• _YOUR GOAL_
Copy the lines below exactly, starting at the line that contains "for demonstration purpose." and stopping after the last line, and include no other lines.

• _Detected change data_

══════

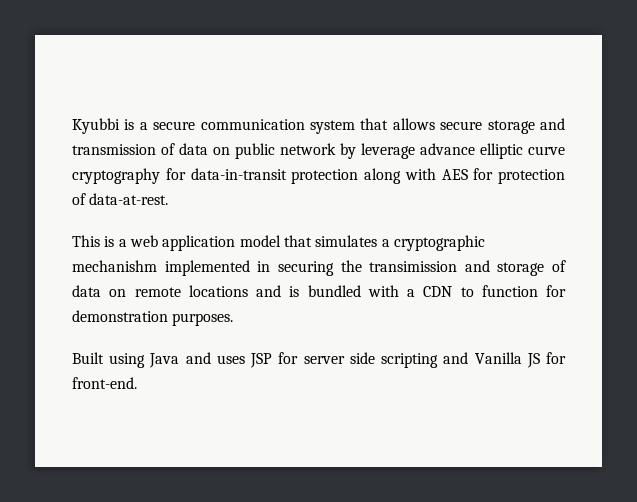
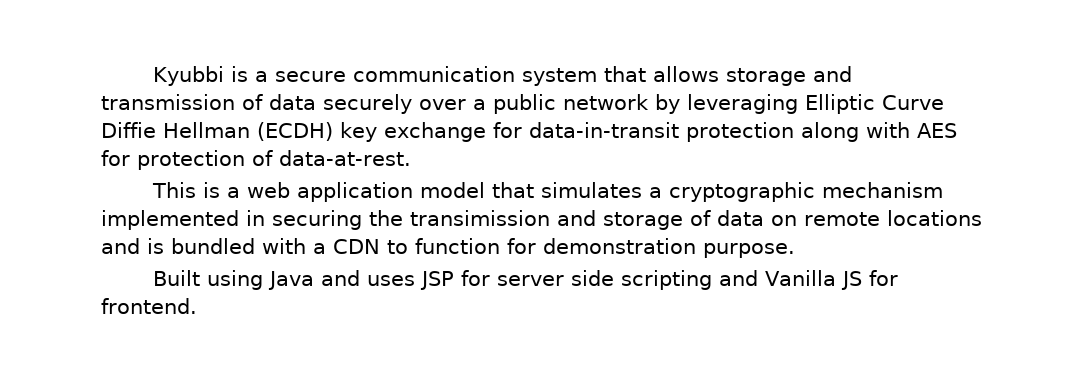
- Kyubbi is a secure communication system that allows secure storage and transmission of data on public network by leverage advance elliptic curve cryptography for data-in-transit protection along with AES for protection of data-at-rest.
+ Kyubbi is a secure communication system that allows storage and transmission of data securely over a public network by leveraging Elliptic Curve Diffie Hellman (ECDH) key exchange for data-in-transit protection along with AES for protection of data-at-rest.
- This is a web application model that simulates a cryptographic mechanishm implemented in securing the transimission and storage of data on remote locations and is bundled with a CDN to function for demonstration purposes.
+ This is a web application model that simulates a cryptographic mechanism implemented in securing the transimission and storage of data on remote locations and is bundled with a CDN to function for demonstration purpose.
- Built using Java and uses JSP for server side scripting and Vanilla JS for front-end.
+ Built using Java and uses JSP for server side scripting and Vanilla JS for frontend.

══════

• _ANSWER FOR THE TASK_
+ This is a web application model that simulates a cryptographic mechanism implemented in securing the transimission and storage of data on remote locations and is bundled with a CDN to function for demonstration purpose.
- Built using Java and uses JSP for server side scripting and Vanilla JS for front-end.
+ Built using Java and uses JSP for server side scripting and Vanilla JS for frontend.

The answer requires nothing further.